Day four: into the heavy stuff!
These are not travelers tales, because the content has been very heay all day. I have thirty pages of notes and reflections from the day and more going on in the brain than I want to deal with at the moment. All I can wealth do is jot down some of the stuff to give you a sense of what we were engaged in and with.
If you bother to read further, it’s important to realise why we are here. This pilgrimage is to engage with the past, understand the present and become equipped to participate in the forming of the future of the mission of the Chevalier family — which is very Kwakmann language! Imam enjoying this part of the journey, because like most Catholics of my generation, and especially as a concert, the language of the 19th Century is very strange and struggles to connect with a modern faith. I think Hans has a great handle in this cultural change, building on the work of Bishop Cuskelly. This is challenging and interesting: a combination of social history, cultural studies and theology!
I think those who call Chevalier a man ahead of this time are probably right, but those that point to the limitations of his theological language are right too. There are condemnations that are frankly funny, like those of Protestantism — and given how limited his travels were, you really wonder if he had ever met a Protestant! Others are a little sad, in hindsight, and remind you of the contest of Church and State in post-revolutionary France: the enmity of Freemasons and socialists towards the church, especially the teaching orders, and the failure of the church to develop or to argue a social Gospel until it was far too late. But Chevalier’s charitable works were not unsophisticated, and he had a very good understanding of the damage poverty was causing the French people, so he offered hope to the hopeless, while the commune built a water supply; rather tragic that neither side recognized their common cause!
So here are some brief points of learning, although not the deep matters in my heart.
- Devotion to the Sacred Heart was for Chevalier not a matter of piety, but what we would call social action. The best way of changing, reforming and renewing society was through education and formation.
- As a result, he was committed to free education, even when the commune withdrew support in 1879 for the local Catholic schools. The parish provided funds for the nuns and brothers, while the msc community began a coeducational secondary school as well as the apostolic school.
- When the government abolished subsidies for seminaries, Chevalier arranged for a subscription from the clergy to continue the works in Bourges.
- Chevalier’s idea of mission — Christ’s mission, not ours, to heal the world.
- Fr. Johannes: our part if to trust in God’s love and convert out hearts. Trust makes us free, conversion of the heart changes us in to people modeling ourselves on Jesus.
- Chevalier was an educator, if not in the modern sense. He gave regular instruction, particularly during Advent and Lent. His focus on the needs of men is interesting! He promoted not alms giving but the practice of charity (“the human heart is the most practical means of doing good”).

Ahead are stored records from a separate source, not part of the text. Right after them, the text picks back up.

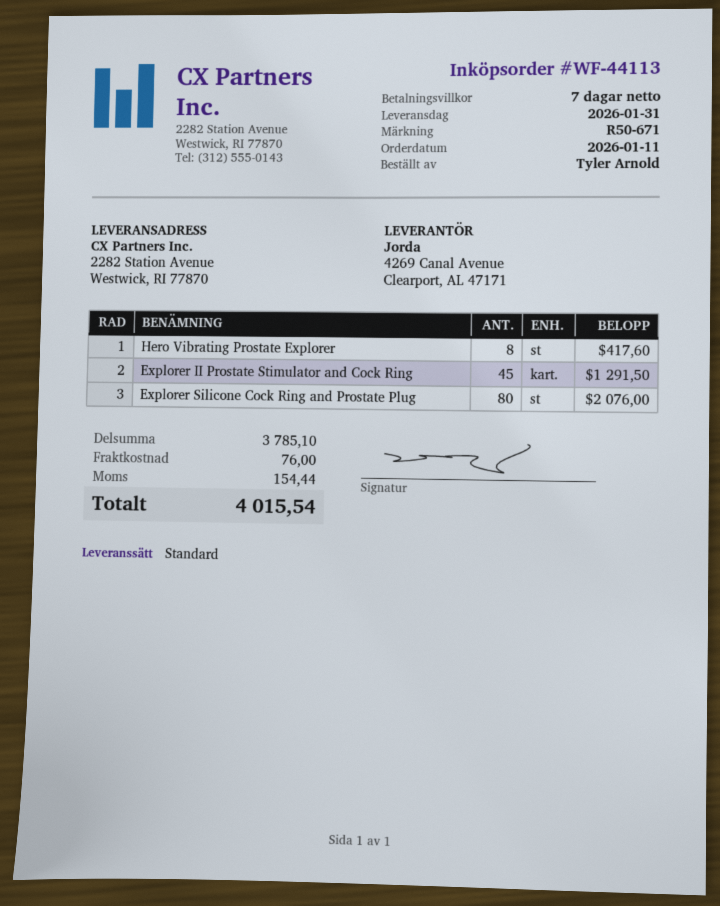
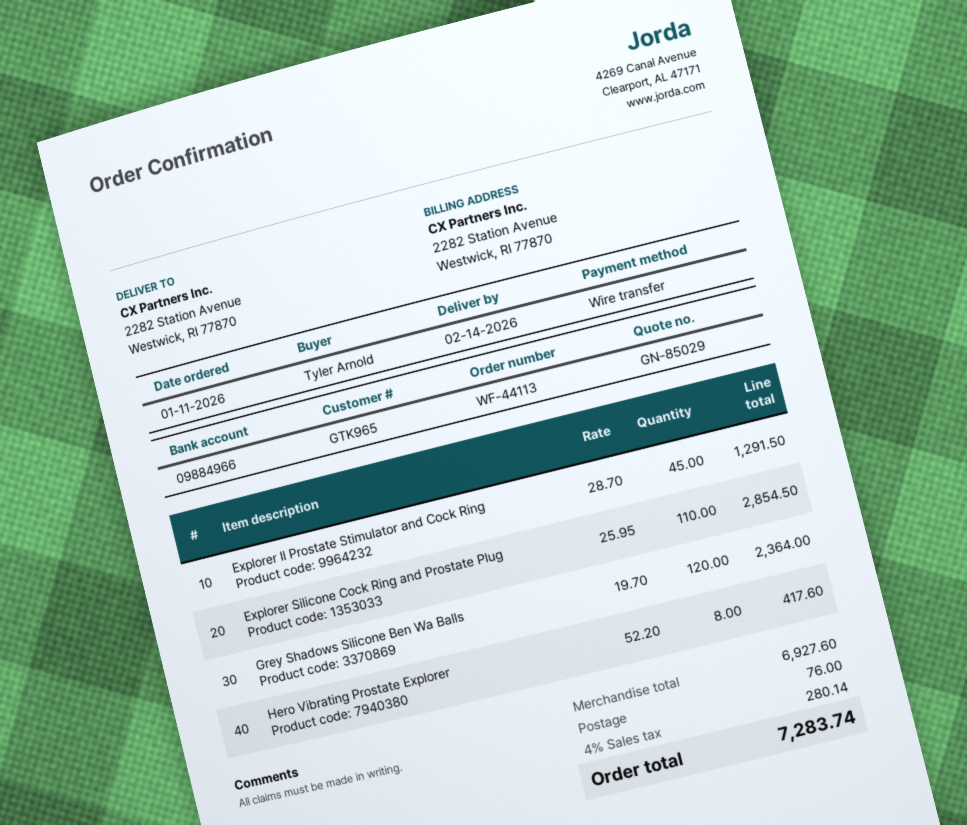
delivery date: 2026-01-31 -> 2026-02-14
Explorer Silicone Cock Ring and Prostate Plug: 80 for 2076.00 -> 110 for 2854.50
Grey Shadows Silicone Ben Wa Balls: none -> 120 for 2364.00
subtotal: 3785.10 -> 6927.60
tax: 154.44 -> 280.14
total: 4015.54 -> 7283.74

- Leibniz: “One reforms and city when one reforms education.”
- Chevalier was a strong supporter of the education of women. “The education of girls is the foundation of the family” — an amazing statement, given the times and the place.
- One of my favourite statements of the tript: Love without knowledge is impossible. Knowledge without love is a disorder.
- The image of Chevalier as the ceaseless worker — we probably underestimate his intelligence, given how much he did with a limited education, but we should also not underestimate his insight into social conditions, nor his ability to manage the financial, political and pastoral dimensions of his developing mission.
- Cuskelly was integral to the process of recognising that the charism of Chevalier had the capacity to adapt and grown into a modern and vibrant spirituality.
I am particularly challenged by what we would now describe as Chevalier’s anthropology, his optimistic view of all humanity as loved by God and therefore of infinite worth.
A great session, with deep challenges and learnings.